Mesures adoptées, Syriza divisé

C’est une victoire pour Tsipras, mais la fracture est là et risque de poser problème à long terme. AFP

Alexis Tsipras a fait adopter par son Parlement une série de mesures imposées par l’Europe… grâce à l’opposition.

Alexis Tsipras a gagné un pari difficile en faisant adopter par le Parlement des mesures de rigueur, réclamées par les créanciers de la Grèce, au prix d’une fracture au sein de son parti de gauche radicale Syriza.

Pour éviter une sortie de l’euro, synonyme d’effondrement économique du pays, le Premier ministre a su rassembler 230 députés sur les 300 de l’Assemblée. L’exécutif peut se prévaloir d’ «un large consensus » lors de ces deux votes sur «les réformes » que la Grèce doit réaliser en échange d’un nouveau prêt international, en vertu de l’accord du 13 juillet à Bruxelles.

«Son pari est gagné grâce à l’aide de trois autres partis de l’opposition - – la droite de la Nouvelle-Démocratie, les socialistes Pasok et le parti centre-gauche To Potami- – mais il a perdu 25% de son groupe parlementaire et 40% du parti », résume Dimitris Sotiropoulos, professeur de sciences politiques à l’université d’Athènes.

Une fissure dès le premier vote

La fissure au sein du parti s’est manifestée dès le premier projet de loi adopté par le Parlement le 15 juillet, sur des mesures concernant une hausse importante de la TVA et des cotisations à la sécurité sociale.

Dès ce premier scrutin, 32 députés de Syriza avaient voté non, deux jours après un accord à l’arraché entre Athènes et les dirigeants de la zone euro sur la promesse d’un nouveau prêt sur trois ans, en échange de la poursuite des politiques de rigueur.

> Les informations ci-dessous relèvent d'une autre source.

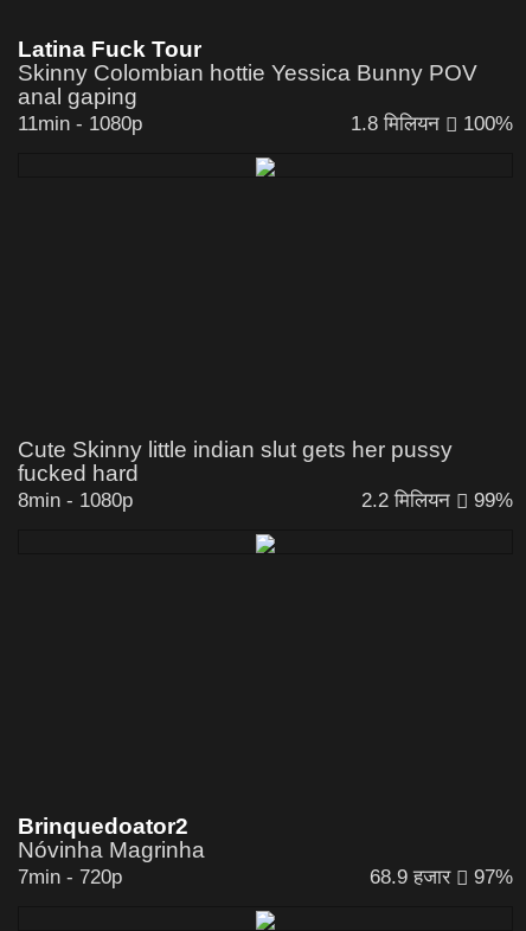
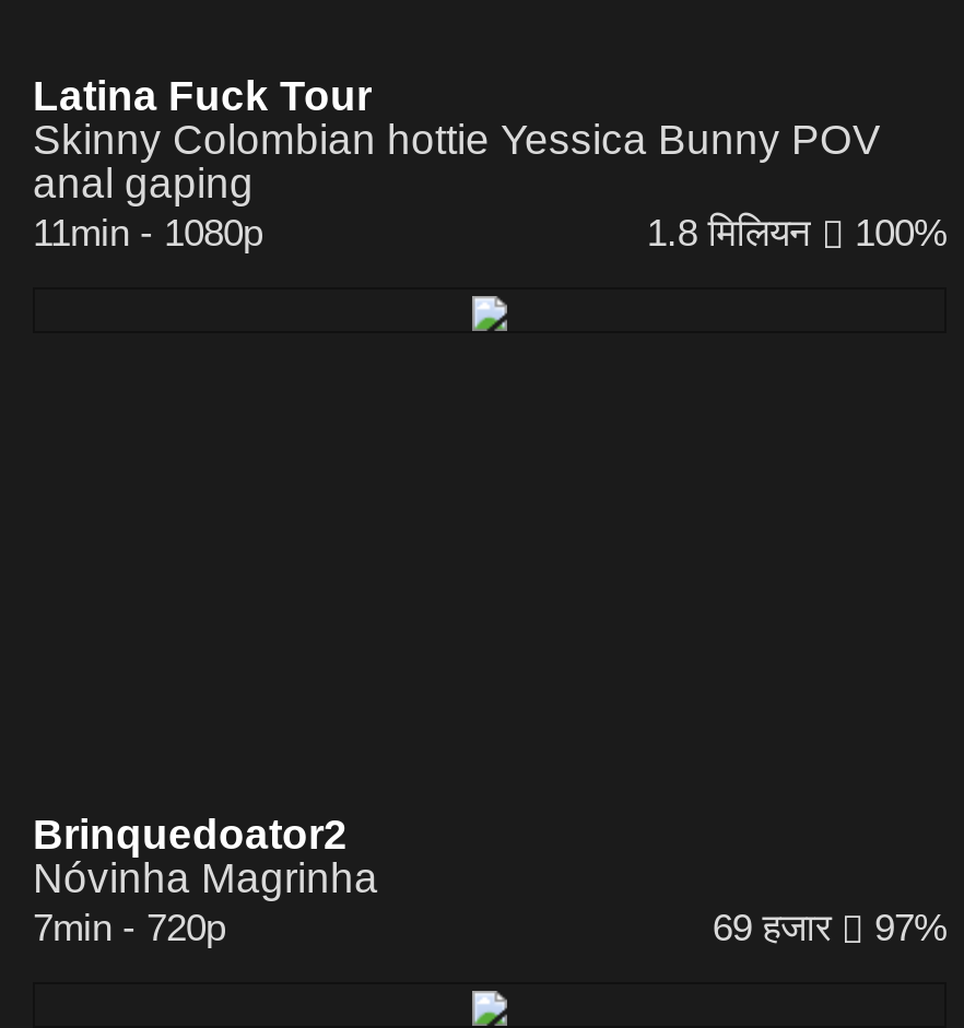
[18,437,513,512] Cute Skinny little indian slut gets her pussy | fucked hard | 2.2 मिलियन | 99% | 8min - 1080p -> none
[369,865,513,889] 68.9 हजार 97% -> [712,906,947,949] 69 हजार 97%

La contestation, provenant de «la Plateforme de gauche » et d’autres courants hostiles à l’austérité et à l’euro, a été confirmée lors d’un deuxième vote dans la nuit de mercredi à jeudi: 31 députés de Syriza ont voté non à une réforme de la justice civile et à la transposition d’une directive européenne sur les banques.

Toujours imprévisible, l’ancien flamboyant ministre des Finances Yanis Varoufakis, qui est député, a décidé de voter «oui », en signe de «soutien » au gouvernement. Il y a une semaine il avait voté «non » à des mesures qu’il estime plus dures.

«Le gouvernement d’Alexis Tsipras a sans doute réussi à survivre politiquement malgré les atermoiements des discussions avec les créanciers au cours de premiers mois de sa gouvernance », note Manos Papazoglou, professeur des sciences politiques à l’université du Péloponnèse.

Chantage

Après le référendum du 5 juillet sur les mesures de rigueur proposées par les créanciers, qui avait provoqué la rupture des négociations avec Bruxelles, tout s’est passé très vite. Alexis Tsipras, prenant conscience du risque d’une sortie de la Grèce de l’euro, a reculé face aux exigences des créanciers, non sans les qualifier de «chantage ».

«À court terme c’est une évolution favorable pour le gouvernement Tsipras mais à long terme il aura des problèmes car la tradition en Grèce est de disposer d’une majorité parlementaire solide et en l’occurrence, son parti a subi une fracture importante », assure Manos Papazoglou.